I am so busy living–cooking my anti-inflammatory whole foods diet, with my work as a reviewer and creative passion of quilting, sharing time with my spouse and family, that I am considering hiring a house cleaner as I can’t find time for it! I need a book like this, to slow me down, to be aware and thoughtful. So when the time comes, I can look back assured that I have used my days wisely and can accept the last, final, mystery of life.
Thanks to the publisher for a free book through NetGalley.
The subtitle of this book is what caught my eye: "Creativity in the Second Half of Life." I was disappointed that while the author took a broad view of creativity, it was definitely more philosophical than practical. I recently attended a seminar done by the Parker Center for Abundant Aging (fall 2025) that I found more insightful and useful.
Each of Nepo's brief chapters (around thirty) has an essay or story, a principle, and two exercises, one a journal prompt and the other a discussion prompt. Best takeaways for me, though not new or surprising: Care is the music that joins the living (123-124). Three encouragements to help against the petty voices we encounter in our minds: Seek kinship, not approval; Pick up what is heartening and put down what is disheartening; Do what matters first (161-162).
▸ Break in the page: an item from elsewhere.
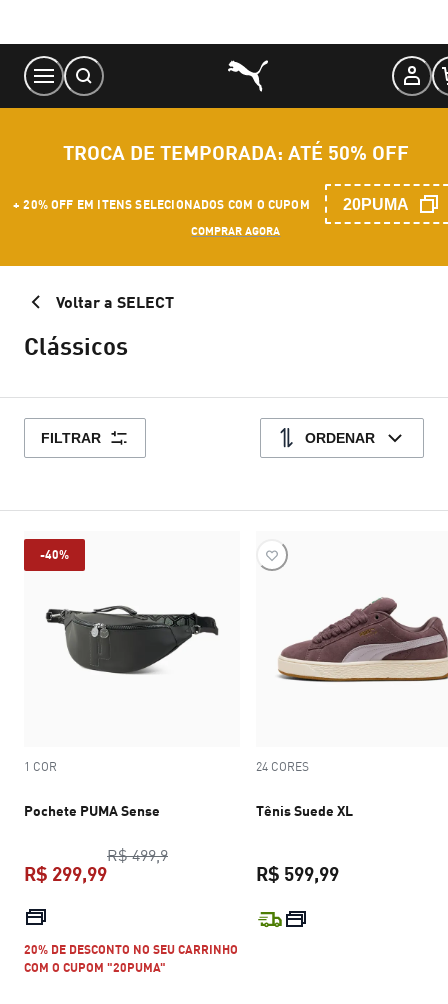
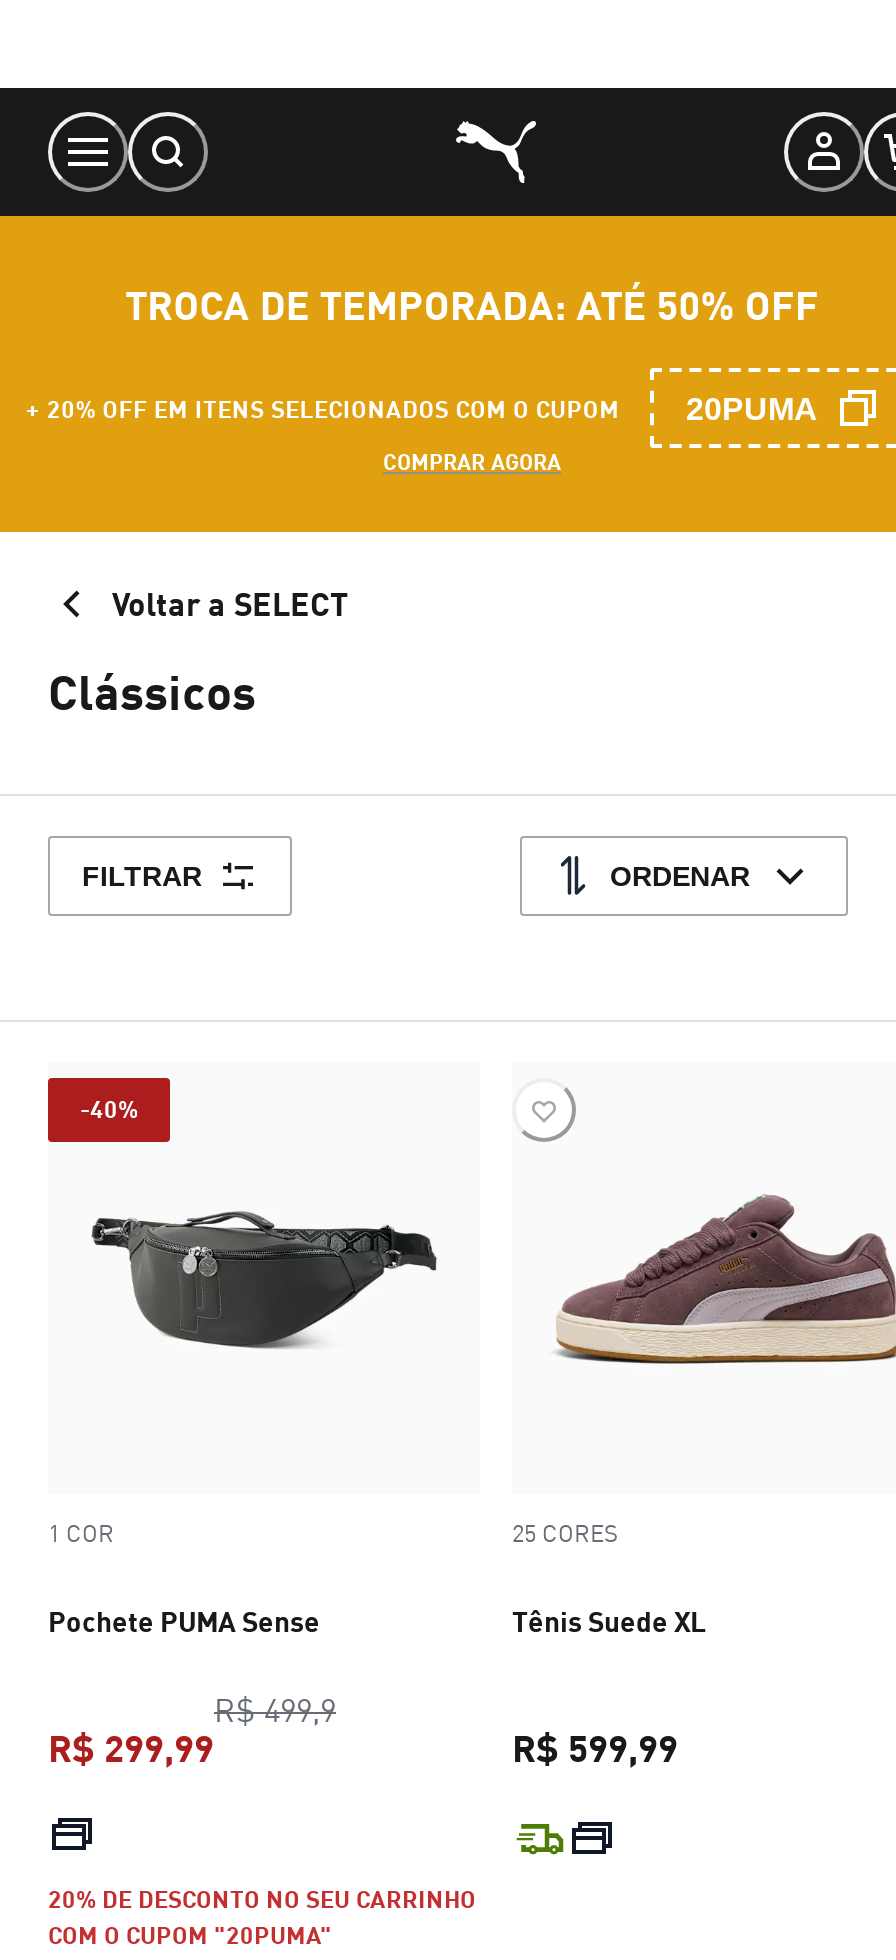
[256,759,309,774] 24 CORES -> [512,1518,618,1548] 25 CORES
For those into self-help or a small group, this could work as a guide book or workbook.
More philosophy than information, the book was recommended by the AARP.
Nepo is a poet, which he repeatedly reminds you about. The book should be considered a series of essays ending with questions to write in your journal and to talk to a friend about. Of course, this assumes that you have a long-time close friend. Given modern life, especially for men, it makes this less valuable.
Many of the essays consist of anecdotes from his life, poems he has written, and Eastern philosophy. Research on creativity as well as on aging is not cited. So, if you are looking for more than one person's opinion than you should go elsewhere.
This is my first book by this author and I found it kind of inspiring. Nepo talks about his own encounter with cancer and how he's defining his life now. He talks about philosophers and gives exercises so readers can evaluate their own lives and goals. I especially liked how he talked about being older and how it's still important to keep growing and loving. Thanks to NetGalley for letting me read this
This is my favorite Nepo book since The Book of Awakening. I wish I would have purchased it instead of getting a library copy. There was SO much I wanted to underline! I will probably buy a copy and read it again. The target audience is for those who are aging, but I think anyone can learn from the beautiful words in this book.
I saw other interesting and positive reviews. Although many people enjoy and learn from Mark Nepo, this was not for me. I found the book mostly a waste of time with the author repeatedly talking about himself and his trials and tribulations in a way that did not connect with me and actually rolled my eyes several times.
As I read The Fifth Season, I nodded along underlining truths of great resonance. This book offers generous wisdom and answers its poetic prayer to guide its readers in the direction of deeply loving life.
I didn’t fully grasp all that this book covers, but I really did appreciate all that I could wrap my head around. It gave to such good suggestions about how to approach things in my present and future.
Such a beautiful and peaceful reflection on living through time, and the ways life may shape us that lead us along the path of old age. I feel grateful to have been gifted this as I near my 51st year.
I expected more specifics about creative practices and lifestyle late in life. This book isn’t that. It is a poetic and inspiring approach to finding peace with aging and death. I highlighted lots of notes to my futures self.
I’m going to chalk up the three star rating to the fact I’m not in my fifth season quite yet. I normally like Mark Nepo’s thoughts that make me ponder, but this book fell flat for me, unfortunately.